This is what we mean when we “bind data” to graphical elements.

To define our three D3 scales, add the following code block to your draw() function within the <script> section:

      var svg = d3.select(‘.chart’).append(‘svg’)
            .attr(‘width’, vis_width)
            .attr(‘height’, vis_width)
            .attr(‘transform’, ‘translate(‘ + margin.left + ‘,’ + margin.top + ‘)’);
      var xScale = d3.scaleTime()
              .range([0, width])
              .domain([new Date(‘1930-01-01’),
                       new Date(‘2020-01-01’)])
      var yScale = d3.scaleLinear()
        .range([height, 0])
      var bubbleScale = d3.scaleLinear()
          .domain([_.min(data.map(function(d) { return d[‘gross’];})),
                   _.max(data.map(function(d) { return d[‘gross’];}))]);

Each scale has a domain and a range. The domain is the set of values that we are mapping from (data values), while the range is the set of values that we are mapping to (graphical attributes). Since all of our dimensions are continuous, we only need two-element vectors to describe our domains and ranges: minimum and maximum values. 

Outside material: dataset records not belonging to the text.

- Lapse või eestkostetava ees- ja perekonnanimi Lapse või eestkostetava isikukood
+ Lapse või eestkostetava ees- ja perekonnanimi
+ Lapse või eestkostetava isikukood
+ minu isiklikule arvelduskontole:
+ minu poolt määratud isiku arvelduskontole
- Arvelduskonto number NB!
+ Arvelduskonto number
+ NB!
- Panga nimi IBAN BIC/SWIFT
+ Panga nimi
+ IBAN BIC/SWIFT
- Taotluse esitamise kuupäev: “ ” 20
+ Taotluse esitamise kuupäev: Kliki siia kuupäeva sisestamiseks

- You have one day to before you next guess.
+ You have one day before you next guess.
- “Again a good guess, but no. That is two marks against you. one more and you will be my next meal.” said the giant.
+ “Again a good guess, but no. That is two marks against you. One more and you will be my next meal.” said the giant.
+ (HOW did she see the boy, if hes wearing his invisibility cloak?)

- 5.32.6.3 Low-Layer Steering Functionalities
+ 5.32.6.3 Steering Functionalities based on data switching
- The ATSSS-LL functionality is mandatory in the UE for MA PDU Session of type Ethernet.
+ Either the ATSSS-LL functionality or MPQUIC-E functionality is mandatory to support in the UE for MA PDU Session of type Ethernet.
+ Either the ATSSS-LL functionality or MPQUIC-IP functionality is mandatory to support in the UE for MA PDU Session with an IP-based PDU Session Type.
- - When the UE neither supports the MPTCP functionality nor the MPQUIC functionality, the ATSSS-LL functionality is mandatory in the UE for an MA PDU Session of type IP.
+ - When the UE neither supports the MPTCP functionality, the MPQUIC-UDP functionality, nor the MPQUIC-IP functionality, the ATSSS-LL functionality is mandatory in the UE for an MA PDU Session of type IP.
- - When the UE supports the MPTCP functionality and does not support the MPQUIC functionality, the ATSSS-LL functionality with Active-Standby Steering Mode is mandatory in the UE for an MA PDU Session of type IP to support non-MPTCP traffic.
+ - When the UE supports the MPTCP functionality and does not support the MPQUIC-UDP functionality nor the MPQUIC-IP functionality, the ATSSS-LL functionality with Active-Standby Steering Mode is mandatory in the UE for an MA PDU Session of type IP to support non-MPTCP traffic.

The first scale, called xScale, is a time scale, mapping release dates to horizontal positions. The date 1/1/1930 is mapped to 0, the left edge of the chart, while the date 1/1/2020 is mapped to width, the right edge of the chart. All the movies in our data set were released sometime between these dates, so they will be drawn somewhere in between.

The second scale, yScale, maps Rotten Tomatoes scores to vertical positions. Notice that the mapping seems to be reversed: we want to draw movies with lower scores at the bottom, but a 0 score is mapped to height. Please note- this is not a bug, it’s a fun D3 quirk! In D3, distance is measured from the top of the screen:


So, we need to map a 0 score to height (bottom of the screen) and a 100 score to 0 (top of the screen). Don’t worry if you ever mess this up, just flip the range values and you’re good to go!

For the third scale, bubbleScale, I extracted the minimum and maximum box office grosses straight from the data. The _.min() and _.max() respectively return the minimum and maximum values of an array. These functions are provided by the Underscore.js package, an extremely handy collection of helper functions for mathematical operations and data manipulation (you can find more details here). The ‘_.’ indicates an Underscore.js function, similar to how ‘d3.’ indicates a D3.js function. Inside the _.min() and _.max() functions, we convert the gross column in our data table into an array, with:

data.map(function(d) { return d['gross'];})

The map() function cycles through the rows of the data table, and applies a function to each row d (similar to the apply() function in R). Here, we only want to subset the row element that corresponds to the box office gross column (gross). We can do this using either 1) d[<column name>] or 2) d.<column name>. The choice is yours. Option 2 looks cleaner (no quotation marks), but I personally prefer option 1, because we already use a lot of dots (for libraries and chaining operations) and I don’t want to get things confused. All of this may look a bit convoluted, but remember: we simply converted a data table column into an array. Get used to this function(d) {return d[<column name>];} operation. We will be using it a LOT!

3. Y Axis

We are now ready to draw our first element! We’ll start modestly, with the Y axis:

      var yAxis = d3.axisRight(yScale)
          .attr(‘class’, ‘y axis’)
          .attr(‘transform’, ‘translate(‘ + width + ‘,’ + 0 + ‘)’)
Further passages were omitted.